Environnement d'exécution de confiance (TEE) : S'appuie sur une "zone isolée" fournie par des fabricants de matériel comme Intel ou Nvidia pour le calcul chiffré, c'est actuellement la méthode la plus pragmatique et performante.
Ali : En fait, nous pourrions voir une superposition de ces technologies. Par exemple, utiliser TEE pour garantir les performances, avec une couche supplémentaire de MPC comme barrière défensive, garantissant que même si le matériel est physiquement compromis, la confidentialité reste sûre.
V. Conflit entre décentralisation et "le gagnant prend tout"
Animateur : Le cœur de l'esprit cryptographique est la décentralisation et l'interopérabilité. Si à l'avenir les chaînes de confidentialité présentent une situation de "le gagnant prend tout", cela va-t-il à l'encontre de l'objectif initial ?
Ali : Je ne le pense pas. La décentralisation fait référence au "contrôle" et non à la "fragmentation".
Une chaîne de confidentialité, tant qu'elle est open source, que son code est vérifiable et que ses nœuds validateurs sont dispersés, est décentralisée. Cela peut fournir aux développeurs une garantie de plateforme "ne pas faire le mal". Comparé aux comportements de verrouillage des utilisateurs par le blocage des API à l'ère du Web2, le verrouillage de la confidentialité dans le domaine cryptographique est basé sur des algorithmes et des risques de sécurité, les règles restent justes et neutres.
VI. Perspective future : Menace quantique et IA
Animateur : En considérant le futur, l'informatique quantique ne va-t-elle pas cracker ces technologies de confidentialité ?

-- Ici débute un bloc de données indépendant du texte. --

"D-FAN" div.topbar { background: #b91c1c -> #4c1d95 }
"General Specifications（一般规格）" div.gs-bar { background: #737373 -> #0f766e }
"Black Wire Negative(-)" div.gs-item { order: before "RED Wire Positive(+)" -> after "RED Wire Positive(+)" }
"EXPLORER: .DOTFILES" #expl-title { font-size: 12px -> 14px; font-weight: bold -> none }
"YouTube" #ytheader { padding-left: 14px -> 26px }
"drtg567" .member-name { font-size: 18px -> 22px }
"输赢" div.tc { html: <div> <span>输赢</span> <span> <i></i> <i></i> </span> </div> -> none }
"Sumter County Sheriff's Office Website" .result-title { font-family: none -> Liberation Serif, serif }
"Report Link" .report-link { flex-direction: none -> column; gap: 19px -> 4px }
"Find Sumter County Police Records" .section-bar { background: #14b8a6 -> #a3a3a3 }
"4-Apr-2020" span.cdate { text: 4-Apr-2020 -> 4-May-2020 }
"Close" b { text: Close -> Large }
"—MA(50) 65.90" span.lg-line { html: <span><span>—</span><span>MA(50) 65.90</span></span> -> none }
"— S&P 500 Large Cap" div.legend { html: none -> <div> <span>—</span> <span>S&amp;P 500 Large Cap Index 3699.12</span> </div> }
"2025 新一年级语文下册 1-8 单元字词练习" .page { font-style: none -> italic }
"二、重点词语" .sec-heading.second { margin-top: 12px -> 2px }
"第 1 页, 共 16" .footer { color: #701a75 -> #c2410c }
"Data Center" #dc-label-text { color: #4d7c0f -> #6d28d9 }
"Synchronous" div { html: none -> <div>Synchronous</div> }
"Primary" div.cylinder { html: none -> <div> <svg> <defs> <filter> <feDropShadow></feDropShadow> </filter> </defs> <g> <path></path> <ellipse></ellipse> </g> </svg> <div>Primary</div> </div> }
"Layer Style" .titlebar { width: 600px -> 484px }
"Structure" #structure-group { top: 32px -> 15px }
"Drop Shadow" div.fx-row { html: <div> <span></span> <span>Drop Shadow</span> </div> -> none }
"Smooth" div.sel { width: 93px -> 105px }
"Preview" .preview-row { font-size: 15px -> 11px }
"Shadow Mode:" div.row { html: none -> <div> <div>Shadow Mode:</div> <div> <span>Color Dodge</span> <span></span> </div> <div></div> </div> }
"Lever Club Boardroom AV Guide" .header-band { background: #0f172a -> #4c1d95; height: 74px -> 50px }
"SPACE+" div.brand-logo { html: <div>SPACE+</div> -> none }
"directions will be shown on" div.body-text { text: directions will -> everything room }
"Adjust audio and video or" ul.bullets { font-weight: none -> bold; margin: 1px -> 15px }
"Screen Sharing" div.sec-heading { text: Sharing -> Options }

Ali : C'est un problème très réel. Selon l'évaluation de notre équipe de recherche (comme Dan Boneh), les attaquants quantiques ne pourront probablement pas cracker la cryptographie moderne avant 15 ans. Bien que nous devrions commencer à préparer des solutions "anti-quantiques" maintenant, il n'est pas nécessaire de paniquer excessivement pour le moment.
Animateur : Dernière question, quand les agents IA commenceront à prendre le contrôle d'Internet, que se passera-t-il avec ta théorie de la confidentialité ?
Ali : À l'ère de l'IA, nous vivons tous dans une "prison panoptique", chacune de nos activités fournissant des données d'entraînement pour la prochaine génération de modèles. Alors que l'IA devient omniprésente, le besoin humain de confidentialité ne fera que s'intensifier par rapport à maintenant.